"Pay as you go" or "subscription" service?
I'm setting up a new venture with my partner designed to leverage on a niche area of web design and consultancy where we have already had some success. There are only two worthwhile competitors and we already have 4 or 5 USPs that will hopefully help us to compete with them sucessfully. Early results are promising.
Both of the competitors offer a "management" service to compliment the original design/branding product which we know is hard sold. This service basically consists of pulling a few stats out of webalizer or awstats, checking search ranking and copy/paste into a glitzy (but essentially limited) report. This info is freely available to the punters if they know where to look but most of them don't bother and end up paying up to £1000 per year for the privilege - about the same as the original services cost!

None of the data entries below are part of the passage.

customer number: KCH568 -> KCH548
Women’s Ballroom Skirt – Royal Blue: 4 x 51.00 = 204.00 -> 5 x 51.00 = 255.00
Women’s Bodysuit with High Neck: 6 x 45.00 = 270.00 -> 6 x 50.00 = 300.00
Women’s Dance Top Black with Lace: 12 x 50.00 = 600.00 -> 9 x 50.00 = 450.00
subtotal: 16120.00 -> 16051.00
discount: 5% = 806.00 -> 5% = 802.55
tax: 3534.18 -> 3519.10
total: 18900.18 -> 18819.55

In setting out or strategy to compete with these guys properly, we are debating whether to a) offer the same "management" service at a lower price b) scrub it and make it clear in our offer that such services are freely available through a typical hosting control panel plus a quick Google search c) offer the service on an "as required" basis or d) offer a worthwhile, value-adding subscription service at realistic fees
A couple of clients we gained recently noted that a major reason for prefering our services was freedom from monthly subscription. So do we gain more from actively promoting a subscription free service or push the subscription route in whatever form?
Thoughts appreciated.
Dave J

Comment by Tom — September 25, 2006 @ 7:56 pm
What about a free "report" or toolkit where you share your expertese with those less in the know, and explain (in simple, step-by-step terms) how they can manage their own sites?

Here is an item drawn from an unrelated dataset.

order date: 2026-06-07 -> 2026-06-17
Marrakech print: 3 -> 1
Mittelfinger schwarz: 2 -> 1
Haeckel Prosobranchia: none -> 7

Will help to build your credibility, which in turn might increase the chance of generating new leads.. and you get to maintain your integrity too.
Tom
Comment by burt — September 25, 2006 @ 9:51 pm
Dave, I recently started a subscription service and it's going smoothly.
From the subscribers viewpoint, they get access to a "drip feed" of information, products and services on a month by month basis. If they want out, they cancel…
From my point of view, I get a monthly fee, ongoing. If one of the subscribers is taking advantage, I can cancel and no longer have to service him.
In other words it's very flexible. It's also good to have X number of subscribers paying Y per month - if you offer a good enough service, the churn will be quite low and so you can begine to count on that income as an ongoing monetisation stream.
Comment by One Dollar A Day — September 25, 2006 @ 11:34 pm
Offer it as an optional service for monthly rather than yearly fee, with slight discounts for paying quarterly, bi-anually and anually.
It may be that your clients did actually like the information being presented to them, but did not like having to pay £1000 up front for it.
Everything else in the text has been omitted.